This page will inform you about why your hard disks become fragmented and what you can do about it.
Fragmentation causes: rapid declines in stability
system crashes
slow file access
blue screens of death!
One of the most important maintenance tasks that you can perform to keep your system optimized, is to defragment your hard disks and scan their surfaces for defects.
Depending on the type of computer user you are, you will need to perform this simple procedure daily to monthly. It all depends on your disk useage and how many files you download or write to your disk, whether the hard drive is partitioned and where you store certain folders which change frequently like your Temporary Internet Files Folder or temporary files from video or photo editing.
TIP - BY DEFAULT WINDOWS SETS THE TEMPORARY INTERNET CACHE TOO HIGH CAUSING A LOT OF WASTED SPACE. DECREASE YOUR CACHE TO 75 MB FOR EACH USER ON THE COMPUTER TO HELP WITH EXCESSIVE FRAGMENTATION. OPEN YOUR INTERNET EXPLORER AND GO TO TOOLS->INTERNET OPTIONS->SETTINGS AND CHANGE THE CACHE SIZE.
The Windows operating system will write data or files to the first free space it finds on your hard drive. It doesn't look for nice big contiguous spaces when it needs to install a program for example. It just starts to copy the files to where ever there is room. So, say you are installing a new game that is rather large. Well, instead of it being written to a nice large empty space on the drive, it gets written to scattered areas that are free to accept data because after all, that is all there is for the program to choose!! The result is that when you go to play your game, your performance will suffer because your poor hard drive's read-write head must jump all over the place while executing the game since the files needed by the game are scattered about your disk.
So, it is up to the computer user to prepare and maintain the hard disks in order for programs to first of all install optimally and then to perform optimally. That is where defragmenting your drive comes in. When you defragment your drive, the files and folders are safely rearranged on the disk so that free areas will be created that are hopefully large enough to accommodate larger files. But, this is limited by several key factors.

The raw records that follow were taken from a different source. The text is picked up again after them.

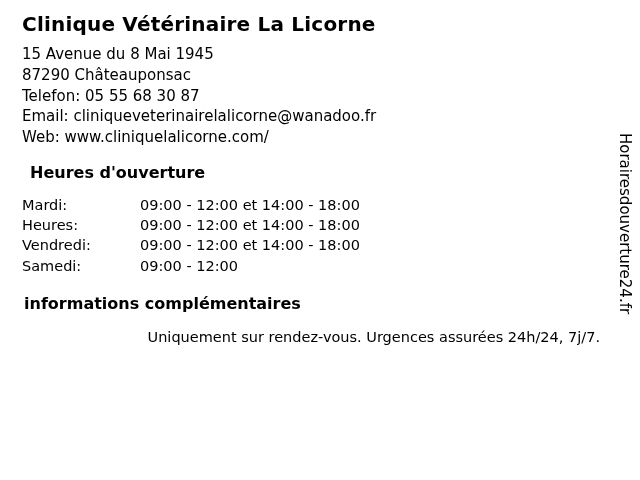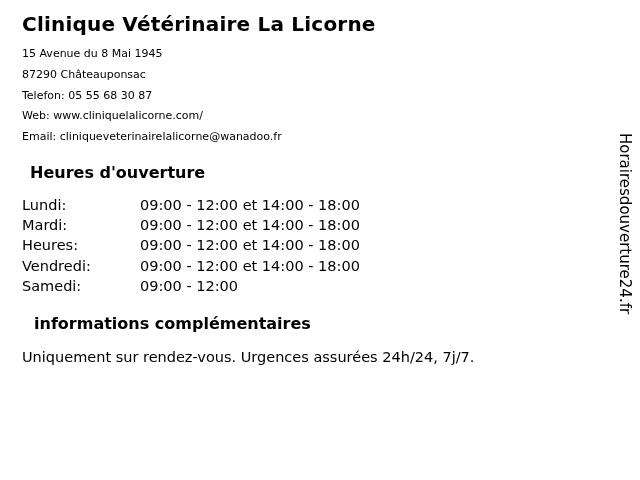--- a/index.html
+++ b/index.html
@@ -18,50 +18,51 @@
   .page {
     padding: 10px 40px 0 22px;
   }
   .title {
     font-size: 20px;
     font-weight: bold;
     margin: 2px 0 8px 0;
     letter-spacing: 0.2px;
   }
   .contact {
-    font-size: 11px;
+    font-size: 15px;
     line-height: 20.8px;
   }
   .section-heading {
     font-size: 16px;
     font-weight: bold;
   }
   .hours-heading {
     margin: 15px 0 13px 8px;
   }
   .info-heading {
-    margin: 18px 0 14px 12px;
+    margin: 18px 0 14px 2px;
   }
   table.hours {
     border-collapse: collapse;
     font-size: 14.5px;
   }
   table.hours td {
     padding: 0;
     line-height: 20.2px;
     white-space: nowrap;
     vertical-align: top;
   }
   table.hours td.day {
     width: 118px;
   }
   .info-text {
     font-size: 14.5px;
     margin: 0;
     line-height: 20px;
+    text-align: right;
   }
   .watermark {
     position: absolute;
     top: 133px;
     right: 6px;
     writing-mode: vertical-rl;
     font-size: 15px;
     color: #000000;
     white-space: nowrap;
   }
@@ -70,32 +71,28 @@
 <body>
 
 <div class="page">
 
   <h1 class="title">Clinique Vétérinaire La Licorne</h1>
 
   <div class="contact">
     <div>15 Avenue du 8 Mai 1945</div>
     <div>87290 Châteauponsac</div>
     <div>Telefon: 05 55 68 30 87</div>
+    <div>Email: cliniqueveterinairelalicorne@wanadoo.fr</div>
     <div>Web: www.cliniquelalicorne.com/</div>
-    <div>Email: cliniqueveterinairelalicorne@wanadoo.fr</div>
   </div>
 
   <h2 class="section-heading hours-heading">Heures d'ouverture</h2>
 
   <table class="hours">
     <tbody>
-      <tr>
-        <td class="day">Lundi:</td>
-        <td>09:00 - 12:00 et 14:00 - 18:00</td>
-      </tr>
       <tr>
         <td class="day">Mardi:</td>
         <td>09:00 - 12:00 et 14:00 - 18:00</td>
       </tr>
       <tr>
         <td class="day">Heures:</td>
         <td>09:00 - 12:00 et 14:00 - 18:00</td>
       </tr>
       <tr>
         <td class="day">Vendredi:</td>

If you have say a 20 gigabyte hard drive that is just one big C Drive, well, your drive will tend to get fragmented much quicker than if it were partitioned off into say 3 equal sized partitions. Hard drives are sectioned off into various things called sectors and allocation units and clusters. Clusters are the smallest "section" that a disk has which can receive data. When a partition is greater than 8 gigabytes, the cluster size is set at 64 kilobytes. That is not very big but, say you are writing a text file. Each word takes up a certain amount of space but it get's written to the drive into a cluster so that a word that is maybe 3 kilobytes in size still get written to a 64 kilobyte cluster. That's a big waste of dead space! Now imagine how that whole document will take up space and how much of it will be wasted, sitting empty as it can't receive further data.